____ Input

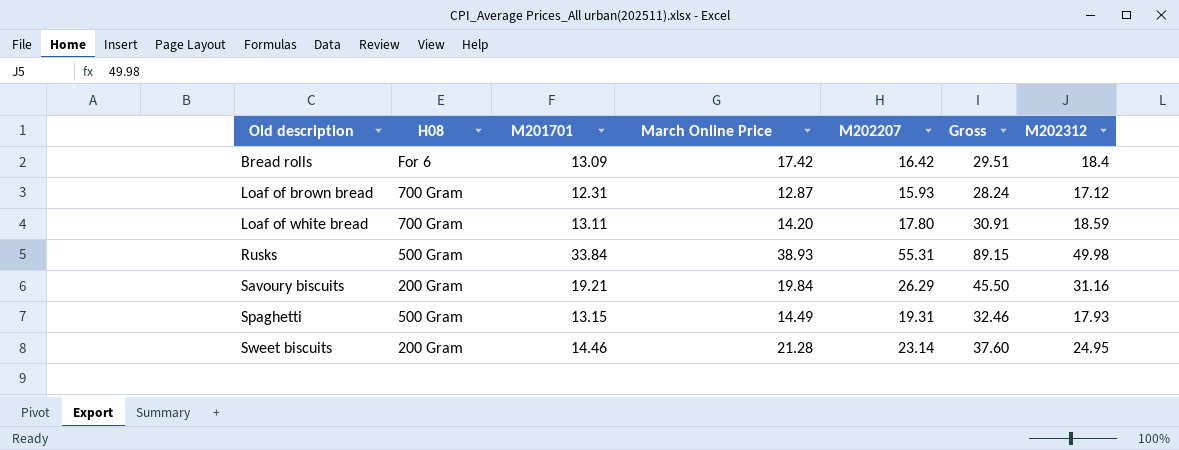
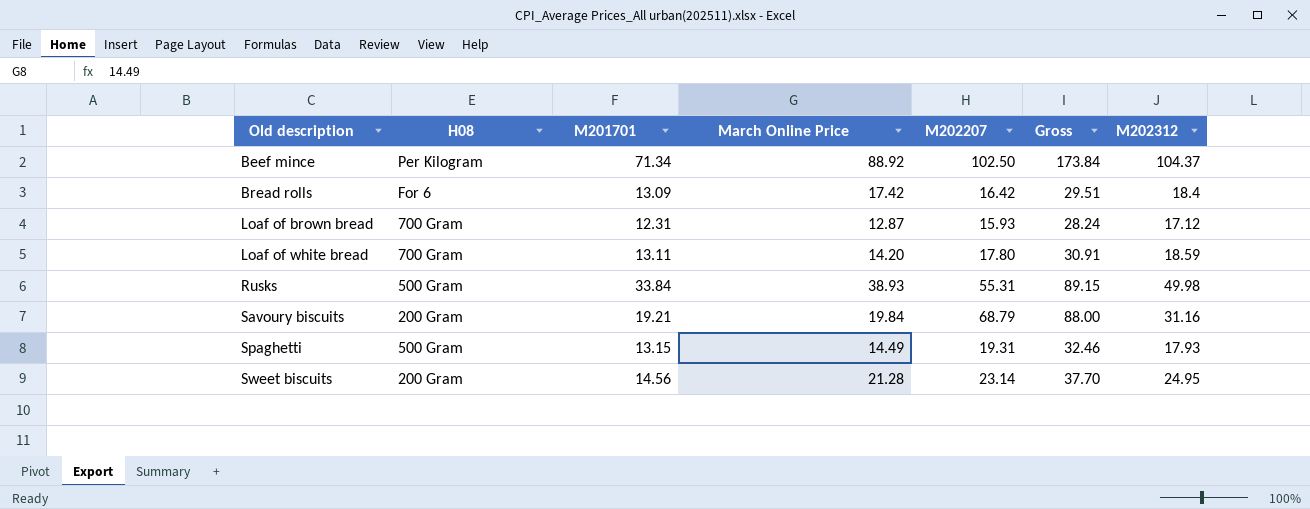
row Beef mince: none -> Per Kilogram | 71.34 | 88.92 | 102.50 | 173.84 | 104.37
Savoury biscuits | M202207: 26.29 -> 68.79
Savoury biscuits | Gross: 45.50 -> 88.00
Sweet biscuits | M201701: 14.46 -> 14.56
Sweet biscuits | Gross: 37.60 -> 37.70

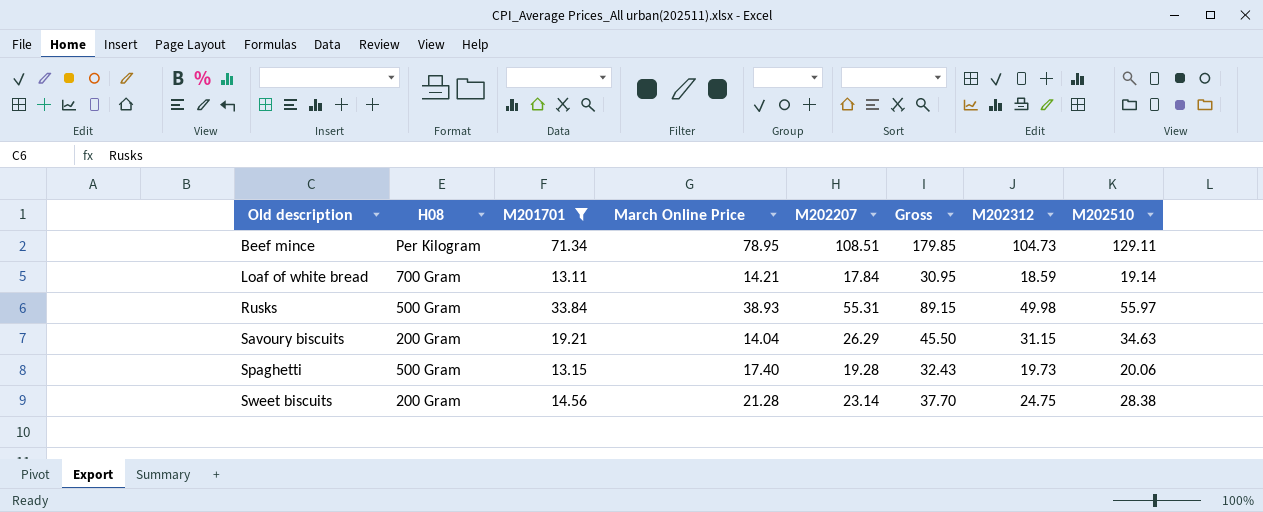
filter: none -> M201701 >= 13.11
column M202510 | position: none -> 8
Beef mince | March Online Price: 88.92 -> 78.95
Beef mince | M202207: 102.50 -> 108.51
Beef mince | Gross: 173.84 -> 179.85
Beef mince | M202312: 104.37 -> 104.73
Loaf of white bread | March Online Price: 14.20 -> 14.21
Loaf of white bread | M202207: 17.80 -> 17.84
Loaf of white bread | Gross: 30.91 -> 30.95
Savoury biscuits | March Online Price: 19.84 -> 14.04
Savoury biscuits | M202207: 68.79 -> 26.29
Savoury biscuits | Gross: 88.00 -> 45.50
Savoury biscuits | M202312: 31.16 -> 31.15
Spaghetti | March Online Price: 14.49 -> 17.40
Spaghetti | M202207: 19.31 -> 19.28
Spaghetti | Gross: 32.46 -> 32.43
Spaghetti | M202312: 17.93 -> 19.73
Sweet biscuits | M202312: 24.95 -> 24.75

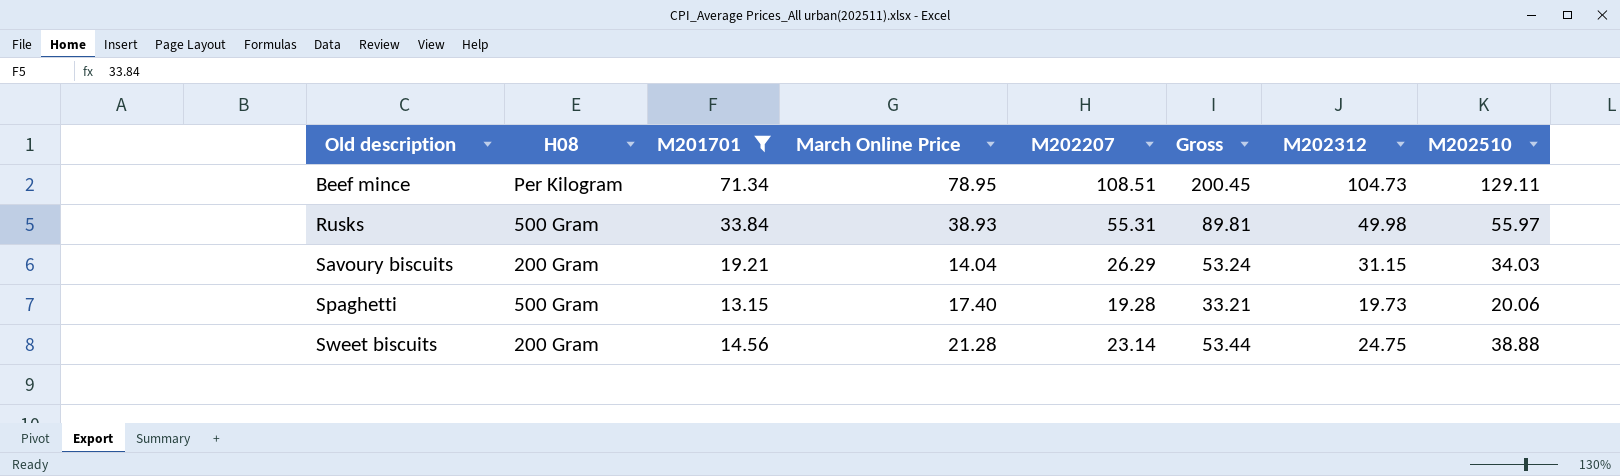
column Gross | formula: [M201701] + [M202207] -> [M201701] + [M202510]
row Loaf of white bread: 700 Gram | 13.11 | 14.21 | 17.84 | 30.95 | 18.59 | 19.14 -> none
Savoury biscuits | M202510: 34.63 -> 34.03
Sweet biscuits | M202510: 28.38 -> 38.88

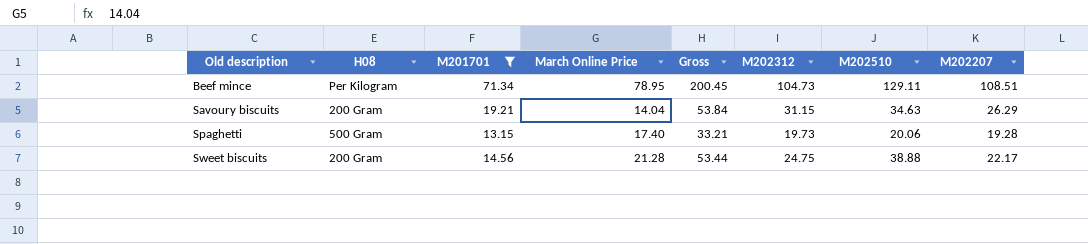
column M202207 | position: 5 -> 8
row Rusks: 500 Gram | 33.84 | 38.93 | 55.31 | 89.81 | 49.98 | 55.97 -> none
Savoury biscuits | Gross: 53.24 -> 53.84
Savoury biscuits | M202510: 34.03 -> 34.63
Sweet biscuits | M202207: 23.14 -> 22.17

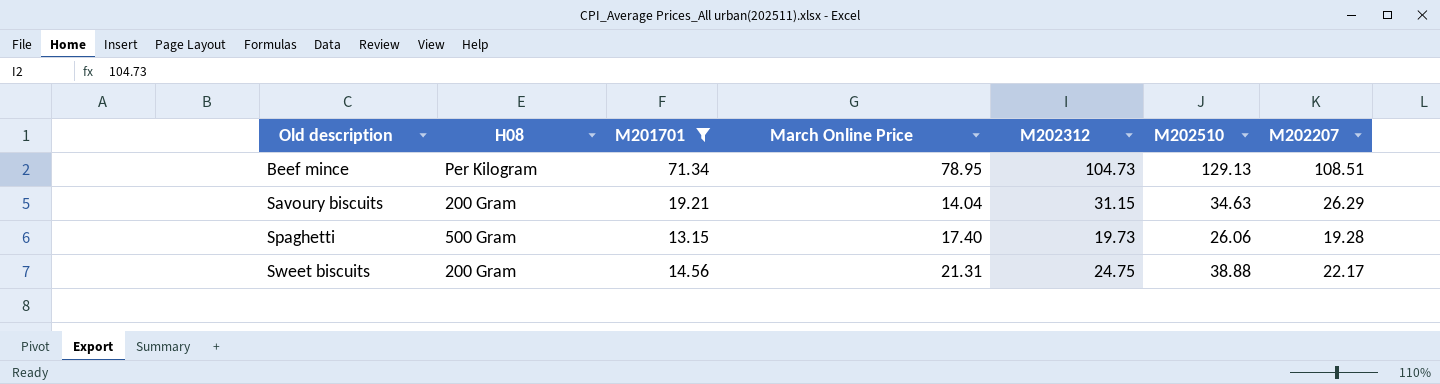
column Gross | formula: [M201701] + [M202510] -> none
Beef mince | M202510: 129.11 -> 129.13
Spaghetti | M202510: 20.06 -> 26.06
Sweet biscuits | March Online Price: 21.28 -> 21.31

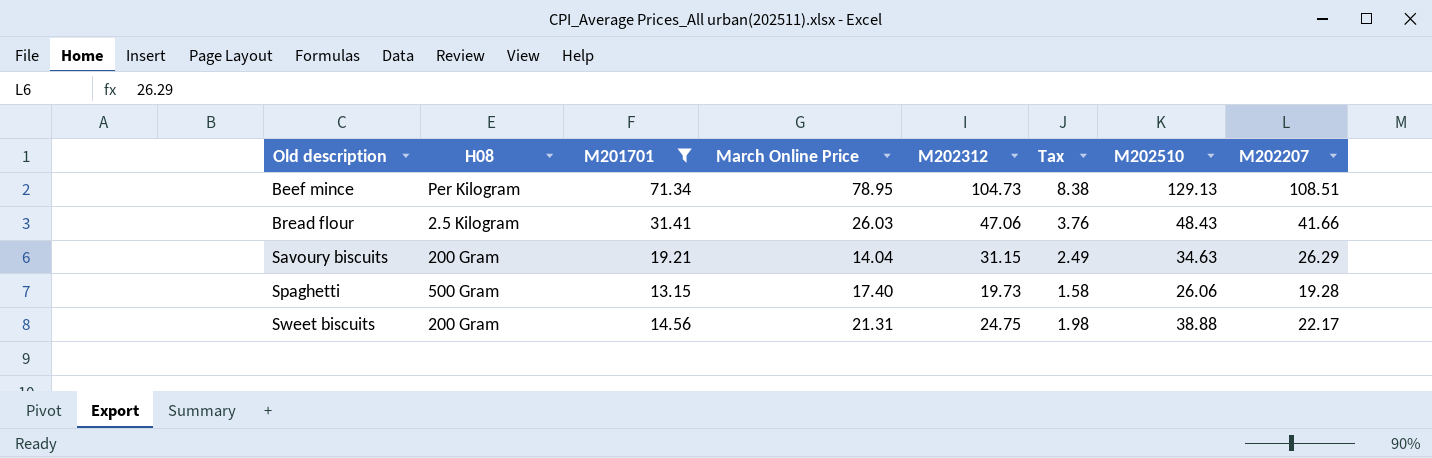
column Tax | formula: none -> [M202312] * 0.08
row Bread flour: none -> 2.5 Kilogram | 31.41 | 26.03 | 47.06 | 3.76 | 48.43 | 41.66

________

> **Task objective**
Would you please copy every line from the listing above that contains the word "Loaf"?

> **Completed exercise**
Loaf of white bread | March Online Price: 14.20 -> 14.21
Loaf of white bread | M202207: 17.80 -> 17.84
Loaf of white bread | Gross: 30.91 -> 30.95
row Loaf of white bread: 700 Gram | 13.11 | 14.21 | 17.84 | 30.95 | 18.59 | 19.14 -> none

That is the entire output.